**** Supplied data ****

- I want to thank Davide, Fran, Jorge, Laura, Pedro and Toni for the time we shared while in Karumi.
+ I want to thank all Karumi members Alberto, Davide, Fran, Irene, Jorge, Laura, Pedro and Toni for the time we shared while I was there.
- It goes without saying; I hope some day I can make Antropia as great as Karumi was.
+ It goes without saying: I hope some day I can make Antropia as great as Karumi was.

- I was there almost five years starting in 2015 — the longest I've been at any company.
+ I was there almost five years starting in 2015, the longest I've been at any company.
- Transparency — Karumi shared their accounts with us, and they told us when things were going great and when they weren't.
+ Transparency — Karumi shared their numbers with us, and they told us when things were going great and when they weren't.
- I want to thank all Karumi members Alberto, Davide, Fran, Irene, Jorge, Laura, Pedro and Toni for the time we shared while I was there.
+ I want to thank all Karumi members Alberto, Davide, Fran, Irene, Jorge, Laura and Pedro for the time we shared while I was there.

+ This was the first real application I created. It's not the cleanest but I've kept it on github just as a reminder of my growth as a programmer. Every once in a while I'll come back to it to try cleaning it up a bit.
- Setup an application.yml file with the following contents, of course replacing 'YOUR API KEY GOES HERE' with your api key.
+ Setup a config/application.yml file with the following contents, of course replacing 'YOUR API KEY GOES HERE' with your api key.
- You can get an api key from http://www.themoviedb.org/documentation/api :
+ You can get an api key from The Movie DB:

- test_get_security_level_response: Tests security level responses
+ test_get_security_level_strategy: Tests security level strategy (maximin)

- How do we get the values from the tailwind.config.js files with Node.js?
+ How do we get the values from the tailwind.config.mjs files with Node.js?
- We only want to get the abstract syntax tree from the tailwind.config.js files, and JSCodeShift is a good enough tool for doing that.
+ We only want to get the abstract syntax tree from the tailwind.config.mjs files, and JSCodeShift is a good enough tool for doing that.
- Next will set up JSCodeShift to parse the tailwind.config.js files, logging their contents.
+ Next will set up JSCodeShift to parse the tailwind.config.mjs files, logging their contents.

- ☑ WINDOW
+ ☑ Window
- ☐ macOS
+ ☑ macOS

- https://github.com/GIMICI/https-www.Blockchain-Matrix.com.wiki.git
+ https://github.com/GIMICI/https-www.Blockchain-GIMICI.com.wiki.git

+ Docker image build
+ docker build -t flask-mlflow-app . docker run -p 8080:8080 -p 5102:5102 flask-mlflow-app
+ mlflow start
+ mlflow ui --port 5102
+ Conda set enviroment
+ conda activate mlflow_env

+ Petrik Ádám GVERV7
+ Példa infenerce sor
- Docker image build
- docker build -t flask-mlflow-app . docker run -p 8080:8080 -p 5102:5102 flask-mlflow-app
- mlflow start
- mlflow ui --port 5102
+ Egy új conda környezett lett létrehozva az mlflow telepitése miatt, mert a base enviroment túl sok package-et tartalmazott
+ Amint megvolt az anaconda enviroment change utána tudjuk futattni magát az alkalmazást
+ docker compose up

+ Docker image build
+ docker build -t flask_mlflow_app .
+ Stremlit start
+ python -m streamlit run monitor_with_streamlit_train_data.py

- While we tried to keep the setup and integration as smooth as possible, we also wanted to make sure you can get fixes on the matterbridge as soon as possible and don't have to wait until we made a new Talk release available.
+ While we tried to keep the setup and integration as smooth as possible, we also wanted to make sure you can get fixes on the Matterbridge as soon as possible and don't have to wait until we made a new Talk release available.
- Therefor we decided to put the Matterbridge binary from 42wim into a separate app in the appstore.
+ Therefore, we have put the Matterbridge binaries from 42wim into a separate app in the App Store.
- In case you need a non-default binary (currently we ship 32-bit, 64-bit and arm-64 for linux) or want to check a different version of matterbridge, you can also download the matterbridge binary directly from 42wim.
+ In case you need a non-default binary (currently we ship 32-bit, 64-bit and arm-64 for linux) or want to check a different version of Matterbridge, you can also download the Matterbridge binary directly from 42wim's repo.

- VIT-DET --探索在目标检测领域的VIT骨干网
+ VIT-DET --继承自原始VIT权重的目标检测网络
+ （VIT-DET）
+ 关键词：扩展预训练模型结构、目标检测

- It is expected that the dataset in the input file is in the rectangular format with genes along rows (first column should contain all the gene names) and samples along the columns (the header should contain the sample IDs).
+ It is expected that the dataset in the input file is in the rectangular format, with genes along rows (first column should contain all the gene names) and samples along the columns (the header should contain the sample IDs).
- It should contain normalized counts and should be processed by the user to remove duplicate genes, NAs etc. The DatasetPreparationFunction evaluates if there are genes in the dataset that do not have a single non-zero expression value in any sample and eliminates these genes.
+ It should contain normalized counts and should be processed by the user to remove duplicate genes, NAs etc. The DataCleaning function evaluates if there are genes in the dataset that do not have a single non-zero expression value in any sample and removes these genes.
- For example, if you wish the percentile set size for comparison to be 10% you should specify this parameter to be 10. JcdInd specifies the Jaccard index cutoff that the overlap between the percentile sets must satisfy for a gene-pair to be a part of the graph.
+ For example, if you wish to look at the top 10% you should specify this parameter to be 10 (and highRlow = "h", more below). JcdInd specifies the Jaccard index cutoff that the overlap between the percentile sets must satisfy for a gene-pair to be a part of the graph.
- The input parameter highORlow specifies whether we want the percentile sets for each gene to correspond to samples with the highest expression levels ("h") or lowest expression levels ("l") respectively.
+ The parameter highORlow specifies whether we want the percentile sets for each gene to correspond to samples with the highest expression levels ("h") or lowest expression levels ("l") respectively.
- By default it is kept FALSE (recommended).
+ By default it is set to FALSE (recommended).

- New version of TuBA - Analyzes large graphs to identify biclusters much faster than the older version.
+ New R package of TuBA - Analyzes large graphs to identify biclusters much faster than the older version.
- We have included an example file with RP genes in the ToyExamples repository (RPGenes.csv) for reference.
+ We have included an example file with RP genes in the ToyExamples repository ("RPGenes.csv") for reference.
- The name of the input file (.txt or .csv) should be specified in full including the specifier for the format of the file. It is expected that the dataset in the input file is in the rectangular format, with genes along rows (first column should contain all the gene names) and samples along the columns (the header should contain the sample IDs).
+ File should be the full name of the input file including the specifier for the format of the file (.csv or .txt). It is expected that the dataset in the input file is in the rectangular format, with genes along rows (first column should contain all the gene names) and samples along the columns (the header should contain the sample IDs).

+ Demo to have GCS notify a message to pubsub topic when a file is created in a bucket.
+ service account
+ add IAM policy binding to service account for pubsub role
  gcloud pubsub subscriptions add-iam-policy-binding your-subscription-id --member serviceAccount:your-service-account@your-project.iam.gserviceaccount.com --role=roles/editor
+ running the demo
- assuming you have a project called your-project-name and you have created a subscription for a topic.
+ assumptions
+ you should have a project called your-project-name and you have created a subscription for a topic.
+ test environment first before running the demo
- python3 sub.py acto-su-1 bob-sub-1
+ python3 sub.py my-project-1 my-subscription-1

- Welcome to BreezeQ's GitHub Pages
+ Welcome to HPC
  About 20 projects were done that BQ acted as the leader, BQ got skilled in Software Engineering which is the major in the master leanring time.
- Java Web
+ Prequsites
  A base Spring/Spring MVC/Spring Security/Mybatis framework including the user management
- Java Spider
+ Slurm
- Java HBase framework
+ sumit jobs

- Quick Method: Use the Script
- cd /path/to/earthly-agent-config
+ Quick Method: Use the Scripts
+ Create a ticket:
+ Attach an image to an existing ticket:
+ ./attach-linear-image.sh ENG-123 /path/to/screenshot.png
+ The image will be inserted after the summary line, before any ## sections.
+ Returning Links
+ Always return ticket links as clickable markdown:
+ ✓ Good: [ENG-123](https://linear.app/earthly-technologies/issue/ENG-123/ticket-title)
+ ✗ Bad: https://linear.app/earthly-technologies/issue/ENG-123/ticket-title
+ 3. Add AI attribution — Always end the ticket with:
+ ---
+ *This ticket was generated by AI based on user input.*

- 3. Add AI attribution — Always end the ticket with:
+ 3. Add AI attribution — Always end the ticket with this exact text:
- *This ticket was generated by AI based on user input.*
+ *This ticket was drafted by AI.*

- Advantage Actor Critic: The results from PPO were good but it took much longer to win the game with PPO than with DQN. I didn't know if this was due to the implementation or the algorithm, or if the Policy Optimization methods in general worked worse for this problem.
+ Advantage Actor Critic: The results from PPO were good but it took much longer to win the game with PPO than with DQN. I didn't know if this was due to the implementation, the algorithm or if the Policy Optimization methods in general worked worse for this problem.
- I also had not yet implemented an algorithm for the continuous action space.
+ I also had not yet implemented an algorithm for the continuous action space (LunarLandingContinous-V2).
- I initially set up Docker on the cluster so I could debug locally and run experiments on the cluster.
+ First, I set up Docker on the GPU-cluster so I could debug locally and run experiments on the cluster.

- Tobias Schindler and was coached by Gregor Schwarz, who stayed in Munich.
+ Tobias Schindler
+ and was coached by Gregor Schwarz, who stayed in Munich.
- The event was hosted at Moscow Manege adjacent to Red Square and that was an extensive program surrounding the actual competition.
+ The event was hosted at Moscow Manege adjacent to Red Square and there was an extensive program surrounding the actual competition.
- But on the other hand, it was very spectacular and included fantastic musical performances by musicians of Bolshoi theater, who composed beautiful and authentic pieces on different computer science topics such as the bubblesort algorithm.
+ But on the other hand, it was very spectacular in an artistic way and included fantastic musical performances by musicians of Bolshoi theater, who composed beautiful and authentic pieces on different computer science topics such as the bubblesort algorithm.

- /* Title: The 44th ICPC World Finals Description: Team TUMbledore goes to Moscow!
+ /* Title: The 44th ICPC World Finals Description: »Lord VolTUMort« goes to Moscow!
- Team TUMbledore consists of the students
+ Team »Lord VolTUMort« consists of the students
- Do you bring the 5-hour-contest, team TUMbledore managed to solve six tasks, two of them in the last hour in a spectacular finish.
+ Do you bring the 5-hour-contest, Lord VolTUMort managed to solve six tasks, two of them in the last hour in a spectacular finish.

****

**Problem requirements**
Could you reproduce, exactly, every line above from the line with "you should have" to the line with "Welcome to HPC", and no other line? Both ends count.

**The completed task**
+ you should have a project called your-project-name and you have created a subscription for a topic.
+ test environment first before running the demo
- python3 sub.py acto-su-1 bob-sub-1
+ python3 sub.py my-project-1 my-subscription-1

- Welcome to BreezeQ's GitHub Pages
+ Welcome to HPC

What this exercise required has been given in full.